- Ray G. Butler

# AutoDiscovery and False Discovery Rate

Did you know that even if you use a significance threshold of p=0.05 to suggest that you have made a discovery, **you will be wrong at least 30% of the time**?

Keep reading to know more why and how to improve this...

**How (not) to make a fool of yourself**

In his **great work** "An investigation of the false discovery rate and the misinterpretation of p-values", Dr.

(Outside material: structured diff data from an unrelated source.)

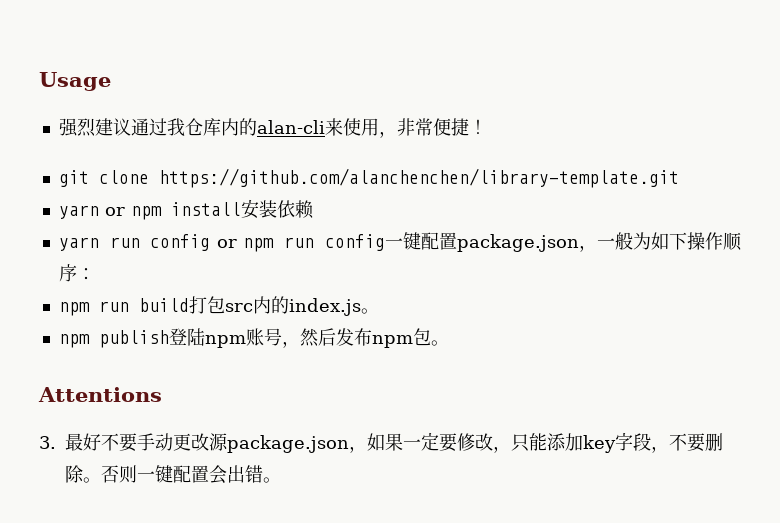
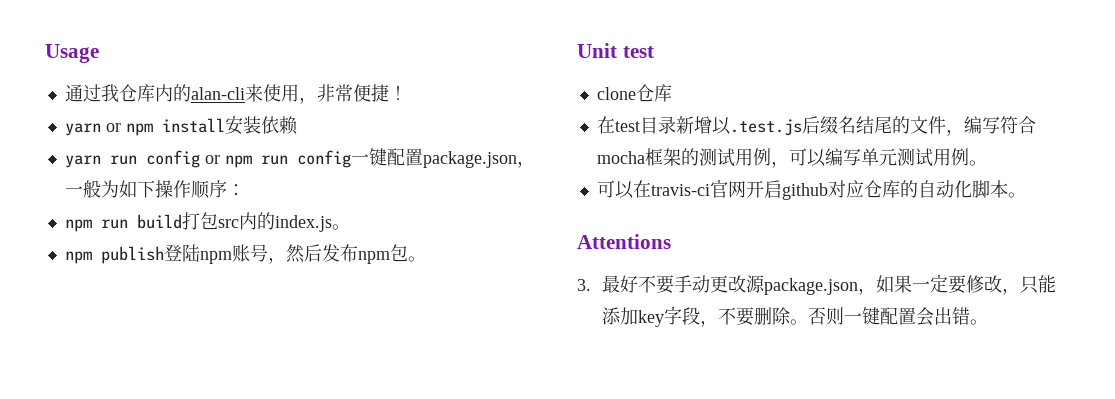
[58,118,131,137] 强烈建议 -> (99, 53) none
[58,168,679,188] // git clone https://github.com/alanchenchen/library-template.git -> (407, 92) none
(449, 343) none -> [577,43,654,58] [596,84,672,102] [596,116,1036,136] [596,148,987,168] [596,180,1026,200] // Unit test // clone仓库 // 在test目录新增以.test.js后缀名结尾的文件，编写符合mocha框架的测试用例，可以编写单元测试用例。 // 可以在travis-ci官网开启github对应仓库的自动化脚本。

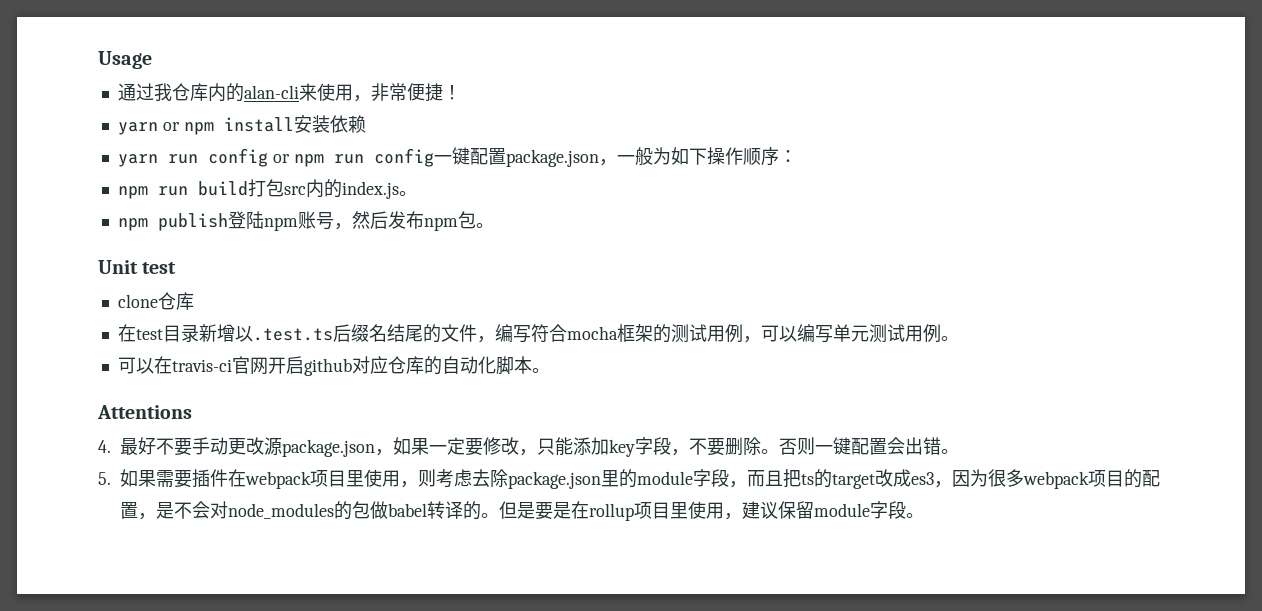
[729,119,802,136] .test.js -> [252,328,333,341] .test.ts
[577,279,591,291] 3. -> [98,440,111,453] 4.
(988, 322) none -> [98,469,1160,489] [120,501,924,521] // 5.如果需要插件在webpack项目里使用，则考虑去除package.json里的module字段，而且把ts的target改成es3，因为很多webpack项目的配置，是不会对node_modules的包做babel转译的。但是要是在rollup项目里使用，建议保留module字段。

David Colquhoun stated that:

"*the function of significance tests is to prevent you from making a fool of yourself, and not to make unpublishable results publishable*"

And he goes deeper with this controversial by saying that you make a fool of yourself if:

a) you declare that you have discovered something, when all you are observing is random chance.

or

b) you fail to detect a real effect, though that is less bad for your reputation.

So at the end, if you are foolish enough to define ‘statistically significant’ as anything less than p=0.05 then you have a 30% chance (at least) of making a fool of yourself.

**What is the False Discovery Rate (FDR)?**

The false discovery rate (FDR) is the expected proportion of **type I errors**, that is, when you get a **false positive**. This type of errors is devastating when you are at the confirmatory stage of your research but it is not so critical when you are doing **exploratory data analysis**.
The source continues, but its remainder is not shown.